3. You write " the malware normally does not have the time to activate between the time ccleaner.exe (32bit) hands off to ccleaner64.exe.". Can you please clarify what "normally" means in this context. Under what "non-normal" circumstances would the malware have been activated?
Thanks for these suggestions Nergal but they raise a couple more questions: 1. You write "If you have 64 bit Windows, make sure you update your ccleaner to the latest version (5.35 at the time of this post)".. Are you suggesting people with 32-bit window shouldn't update to 5.35? 2, You write "If you are very worried you can follow the steps in the article you link to it says "Talos Group suggested to restore the computer system using a backup that was created prior to the infection. The new evidence reinforces this, and the researchers suggest strongly that it may not be enough to simply update CCleaner to get rid of the malware". Are you now suggesting we follow this advice (because a lot of us are, indeed, very worried)? 3. You write " the malware normally does not have the time to activate between the time ccleaner.exe (32bit) hands off to ccleaner64.exe.". Can you please clarify what "normally" means in this context. Under what "non-normal" circumstances would the malware have been activated? ThanksRobert
1. the "if you're 64bit" the you was directed at the previous poster. Everyone should update to 5.35.
2. no, just meant to look for and remove the files and registry suggested in the article.
3. I may have been unclear.
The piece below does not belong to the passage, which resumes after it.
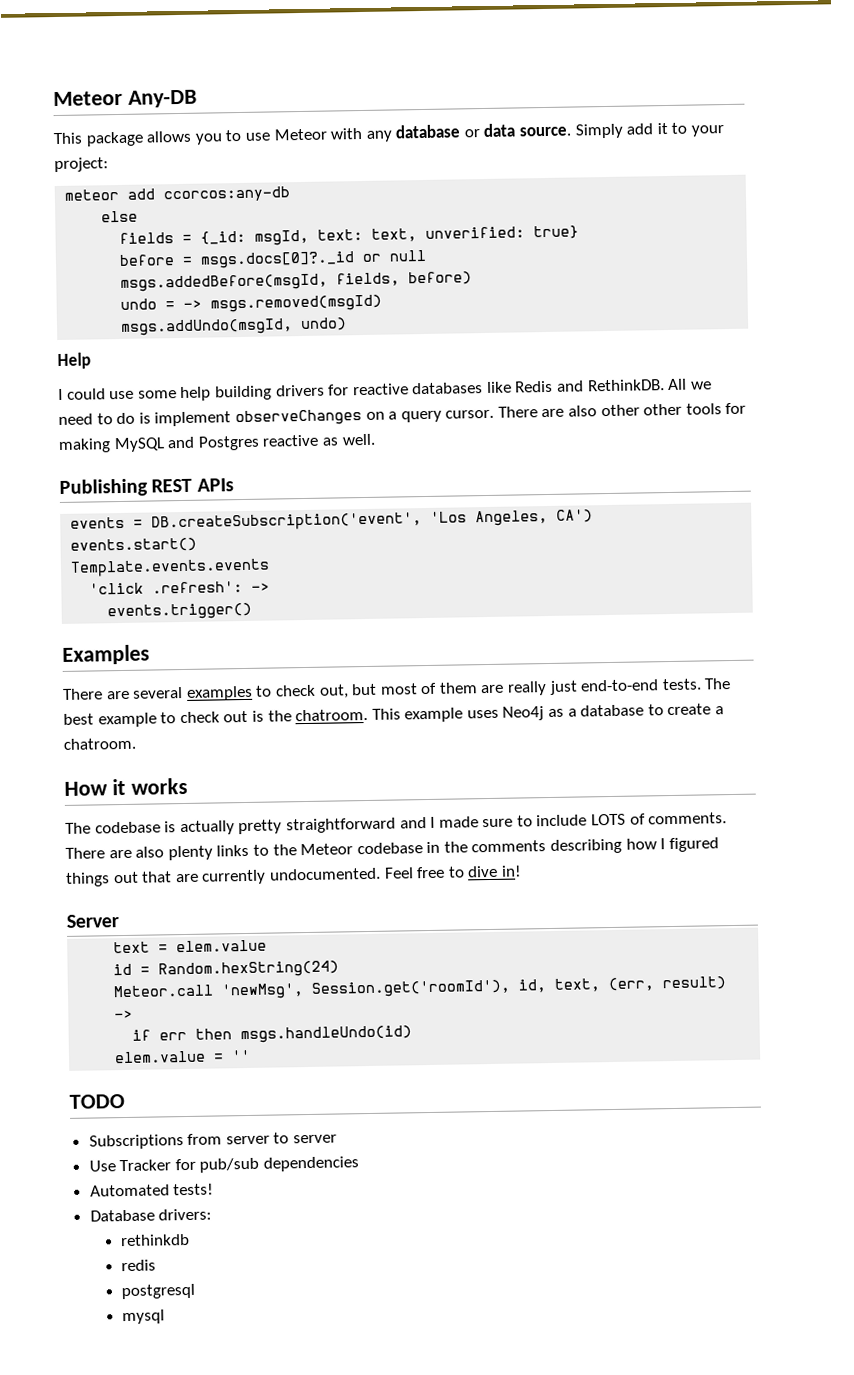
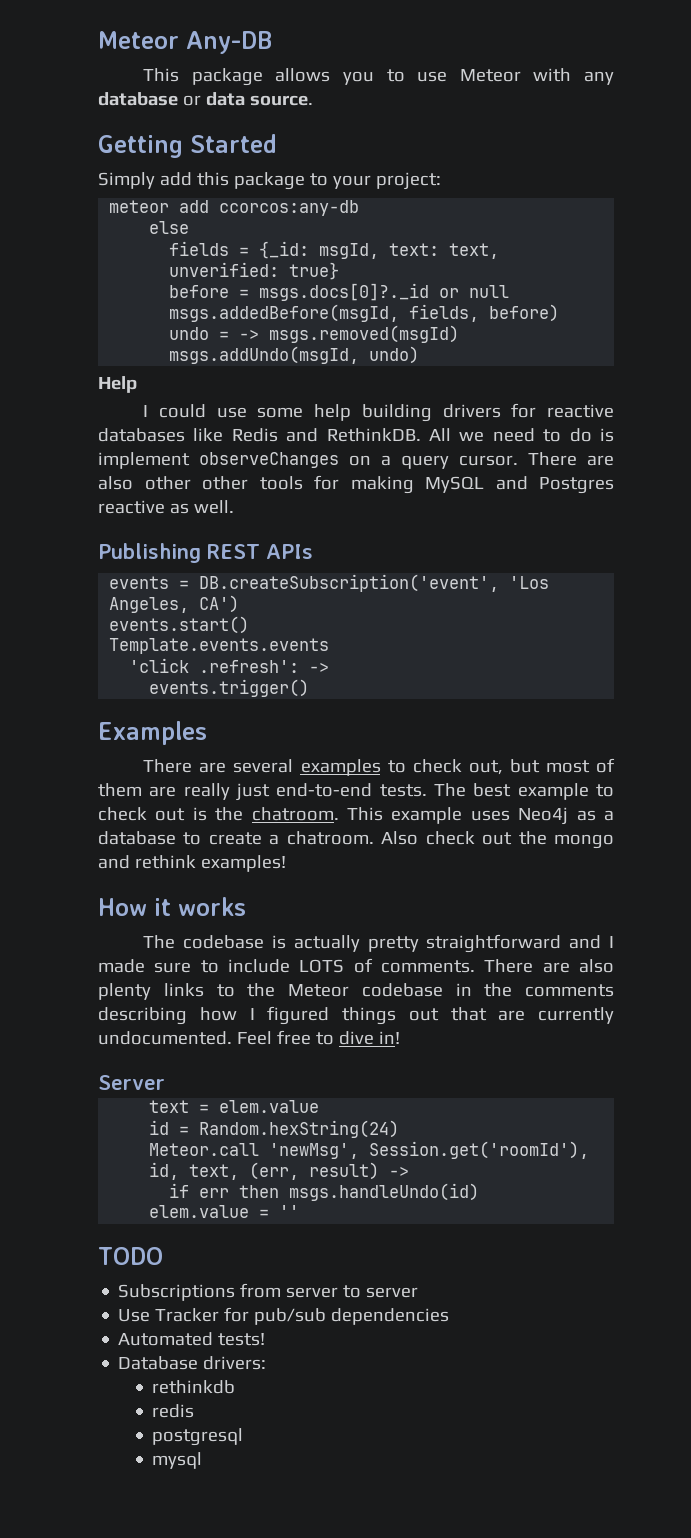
[574,122,668,139] Simply add it -> [98,134,277,158] [98,172,305,190] // Getting Started // Simply add this package
(136, 743) none -> [381,831,615,849] [98,855,286,872] Also check out the mongo and rethink examples!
Certain researchers have discovered that the first payload did not begin until ccleaner.exe (32bit) had been open for roughly 10 minutes. I have seen this timing in action but am waiting on another piriform moderator to speak with me before posting it (s/he lives in the UK so I think it's still late there). But, my mispeak was to use normal when no evidence points to any non-normal situation.
I've had to register in this forum just to get peace of mind. I never wanted ccleaner on my system in the first place. I missed a step to uncheck a box when installing recuva. But now I find myself with this malware on my machine.
I am running 64bit win 10. The Microsoft defender caught the malware and then I immediately uninstalled ccleaner as I never even wanted it in in the first place, but I never checked my registry before removing. I don't know if I was hacked, only that defender caught it.
I took the drastic step to completely format my machine. I did a USB boot into windows installer, deleted all c: drive partitions and created a new partition on the whole disk and installed fresh windows.
Does this mean I am 100% protected now? Is there a chance that there could be any hardware/bios virus or malware remaining?
@nocluez there are not components thus far discovered that would survive all the steps you took. That said that's a bit overkill based on all the research that has been done (to the time of this post).
to my external drives but actually installed V5.34.
Do the uninstalled downloads require quarantine or can they be deleted to keep my sytem clean in the future?
If you never installed the infected v5.33 you can simply delete it from your external drives. If you have a file shredding/secure delete software perhaps shred it so that it can never be recovered.